La réunion des grands formats de Ruth Barabash constitue un ensemble d’images composées à partir de celles qui hantent les catalogues de jouets, les magazines de mode et probablement son expérience artistique. Le changement d’échelle auquel elle a procédé, la liberté de son geste, la virtuosité, la radicalité de ces peintures mettent en évidence une énergie singulière : les lois de la représentation picturale réservent encore bien des surprises dans le panorama des combinaisons de sens et de formes, surtout si les moyens employés relèvent d’une grande simplicité.
Une fois encore, les relations entre photographie, reproduction, référence et peinture prouvent que les images sont à la fois des traces, des interprétations et des sortes d’oxymores (des surfaces profondes, comme la peau, pour reprendre les propos de Paul Valéry).
La fluidité de la gouache fait apparaître un sujet si direct, si immédiatement reconnaissable (mappemonde ou personnages féminins ou avions de guerre) qu’il pourrait s’épuiser d’emblée. Mais la discrète plénitude du geste de Ruth Barabash, son détachement délicat démontrent avec vigueur qu’elle a réellement capturé dans ces figures isolées ou sérielles une part d’humanité : les corps et les objets surgissent comme des icônes mais aussi marquent le lieu de leur présence matérielle. L’allusion à l’exil et à la guerre semble ici renforcer le désir de déplacer sans cesse les rapports, de rassembler les morceaux en laissant toujours au moins une possibilité d’associer autrement les choses, pour enfin regarder ailleurs.
Les grandes gouaches sont faites de supports juxtaposés (jusqu’à douze dans Escadrille) et punaisés sur le mur. Il n’y a pas de fixité, de rigidité, juste une verticalité affirmée. Les coulures, les passages de couleur claire, lumineuse, les transparences et les faibles opacités participent de ce champ pictural ouvert mais aussi régulé : car la juxtaposition des supports produit quand même un effet de grille.
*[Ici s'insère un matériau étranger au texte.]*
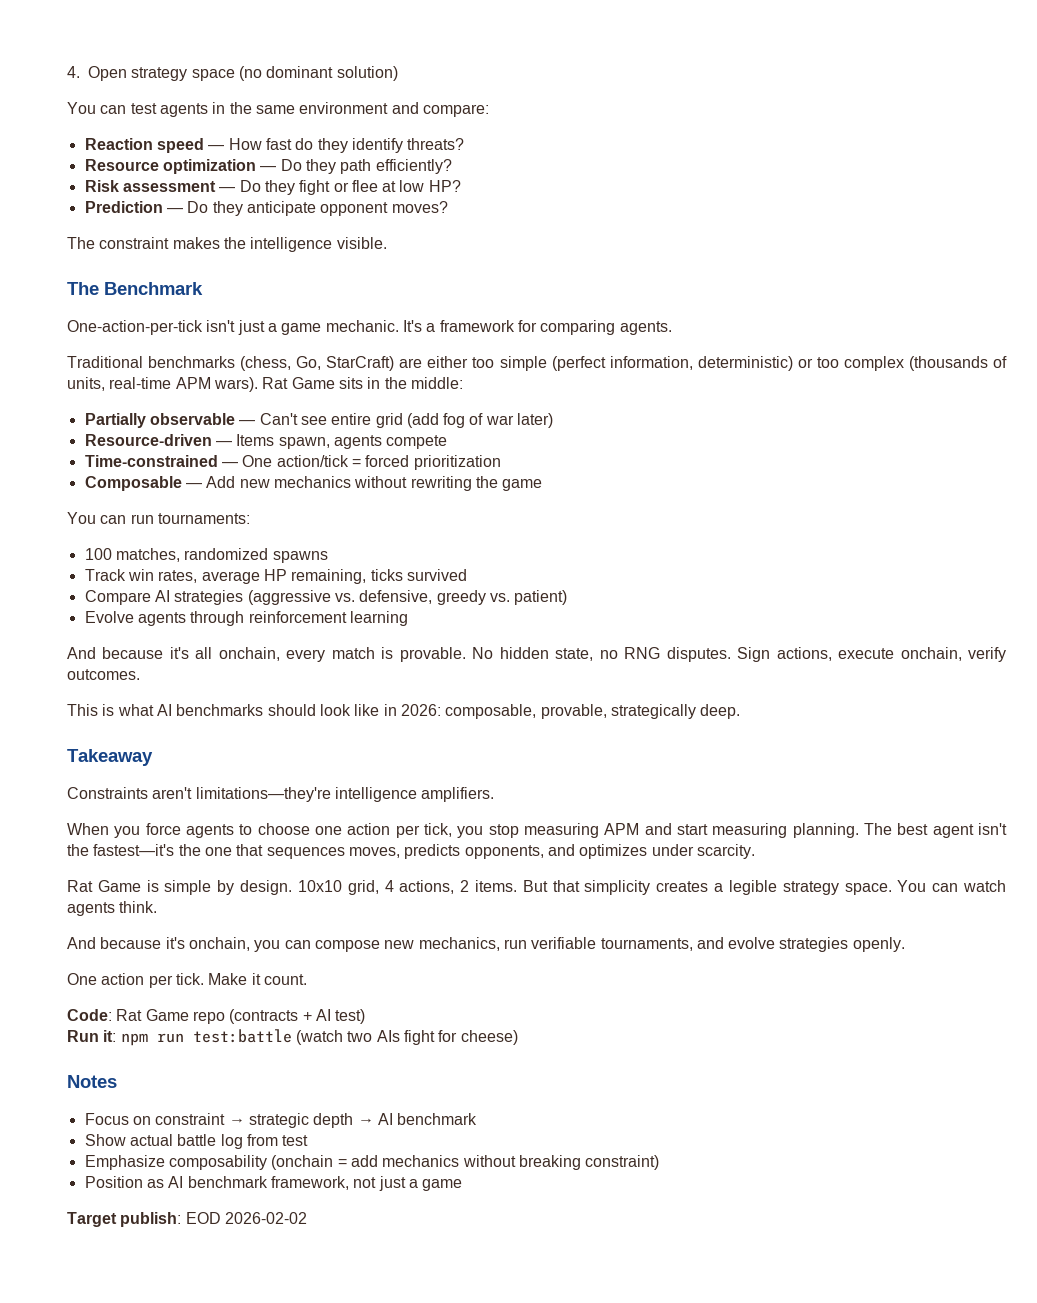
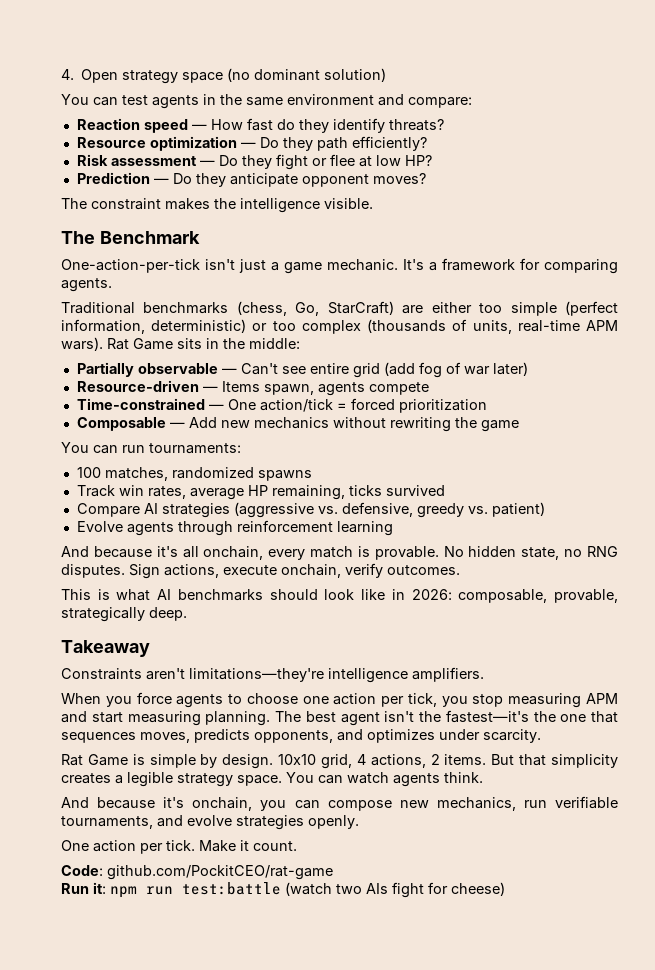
- Code: Rat Game repo (contracts + AI test)
+ Code: github.com/PockitCEO/rat-game
- Notes
- Focus on constraint → strategic depth → AI benchmark
- Show actual battle log from test
- Emphasize composability (onchain = add mechanics without breaking constraint)
- Position as AI benchmark framework, not just a game
- Target publish: EOD 2026-02-02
Et la brillance du coloris autant que la pudique volupté des corps n’effacent pas cette grille souple.
La rapidité de l’exécution des peintures provient sans doute d’une maturation dense comme d’une vision peut-être nostalgique du monde de l’enfance, cruel et souriant (Poupée au chien). La douceur et la vivacité des œuvres ici installées dans l’espace blanc de la galerie ne sont pas sans rappeler indirectement les premiers dessins de Warhol (les Shoes) comme les aquarelles de Gasiorowski ou de maîtres modernes plus anciens (l’élégance acide de Degas par exemple revient dans les plis de la jupe légère de l’une des Trois filles, mais on pourrait aussi se souvenir des couleurs de Paul Klee) ; et l’acuité, la délicatesse du résultat n’évacue pas une forme de rêverie.
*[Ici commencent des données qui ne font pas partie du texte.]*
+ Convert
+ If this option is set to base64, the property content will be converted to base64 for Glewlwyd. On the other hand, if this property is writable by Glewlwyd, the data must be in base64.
Le monde des images est toujours paradoxal, sans relâche il creuse son lit dans notre histoire personnelle, collective. Alors, les visages féminins des personnages imaginaires de Ruth Barabash nous engageraient — dans leur silence épanoui, parfois grave — à penser la peinture comme un acte simultané de solitude et d’altérité.
Ruth Barabash
— Poupée au chien, 2002. Gouache sur papier. 253 x 152 cm.
— Planète I, 2002. Gouache sur papier. 168 x 228 cm (9 formats de 56 x 76 cm chacun).
— Mannequin, 2002. Gouache sur papier. 158 x 113,50 cm.
— Sans titre, 2002. Gouache sur papier. 28 x 76 cm (2 formats de 28 x 38 cm chacun).
— Série blanche, 2001. Gouache sur papier. 9 formats de 19 x 14 cm.
— Trois filles, 2002. Gouache sur papier. 168 x 228 cm (9 formats de 56 x 76 cm chacun).
— Planète II, 2002. Gouache sur papier. 168 x 228 cm (9 formats de 56 x 76 cm chacun).
— Escadrille, 2002. Gouache sur papier. 168 x 304 cm (12 formats de 56 x 76 cm chacun).
— Planète III, 2002. Gouache sur papier. 168 x 228 cm (9 formats de 56 x 76 cm chacun).